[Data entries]
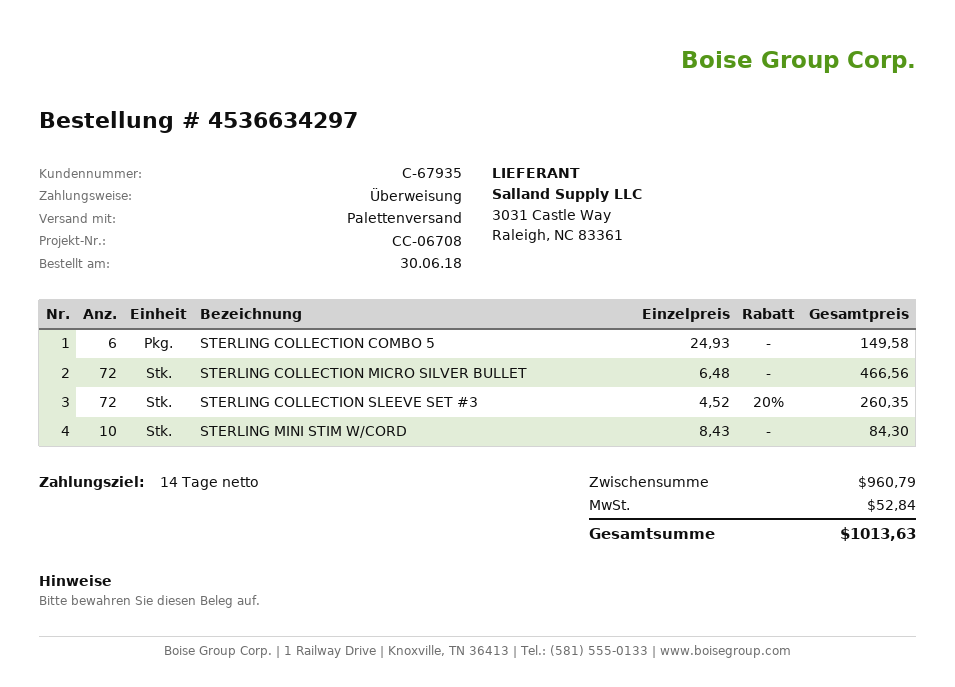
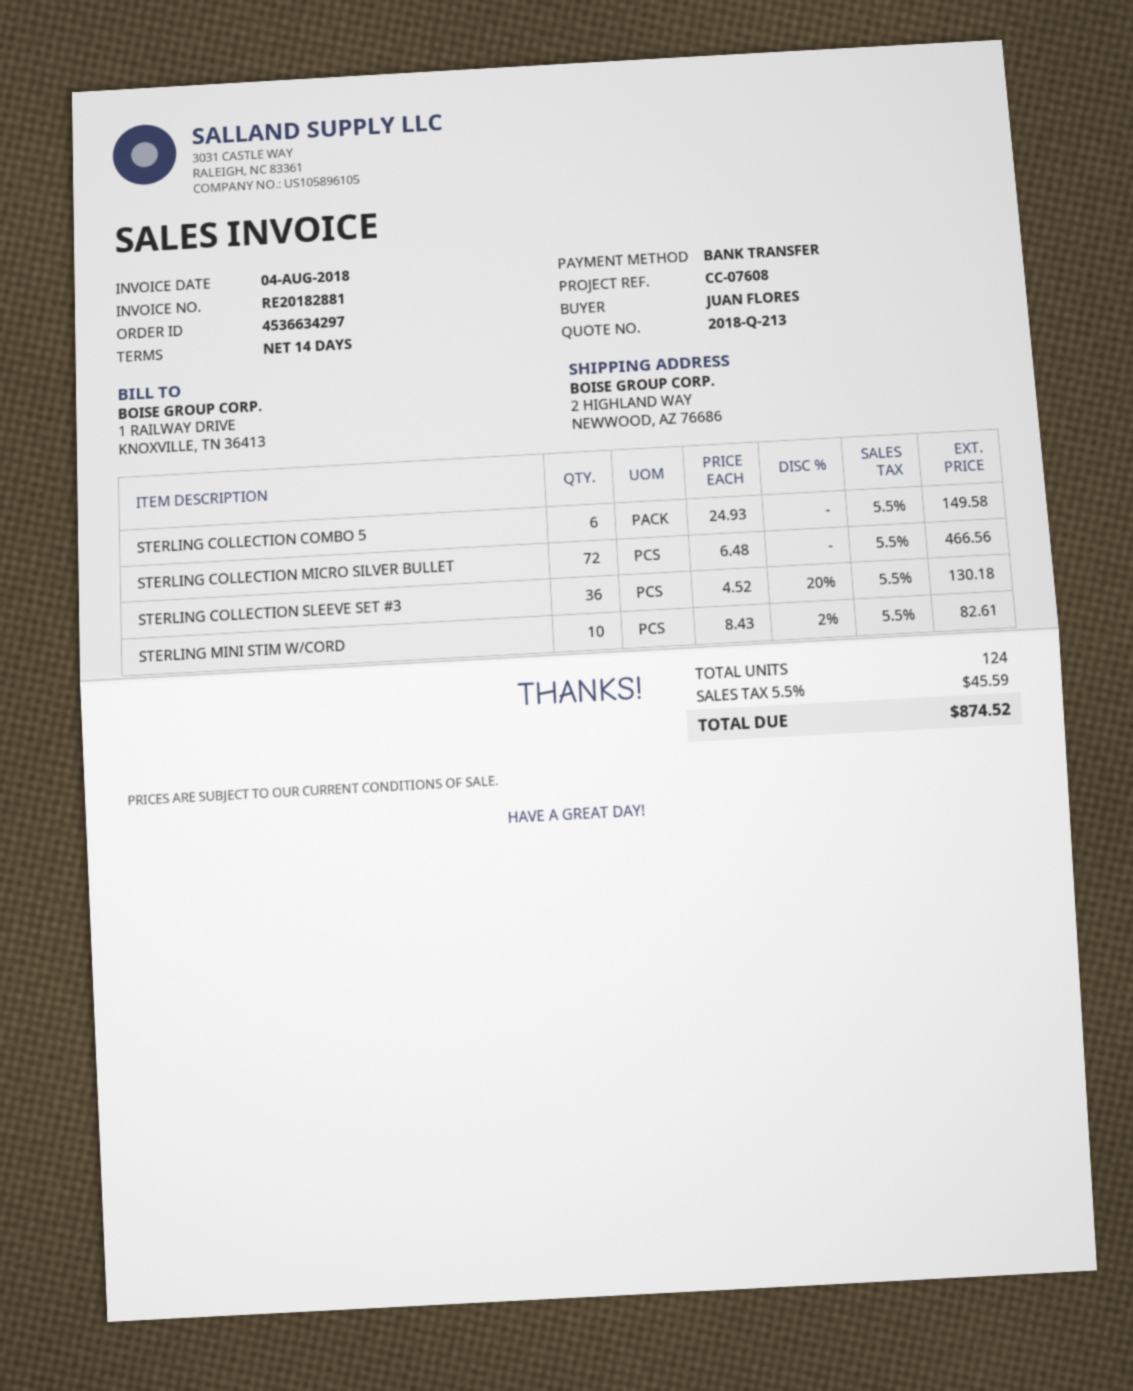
reference: CC-06708 -> CC-07608
STERLING COLLECTION SLEEVE SET #3: 72 x 4.52 - 20% = 260.35 -> 36 x 4.52 - 20% = 130.18
STERLING MINI STIM W/CORD: 10 x 8.43 = 84.30 -> 10 x 8.43 - 2% = 82.61
tax: 52.84 -> 45.59
total: 1013.63 -> 874.52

## What the task requires
The line containing "STERLING MINI STIM" and all lines after it, to the end of the records, are to be output exactly and alone.

## Result
STERLING MINI STIM W/CORD: 10 x 8.43 = 84.30 -> 10 x 8.43 - 2% = 82.61
tax: 52.84 -> 45.59
total: 1013.63 -> 874.52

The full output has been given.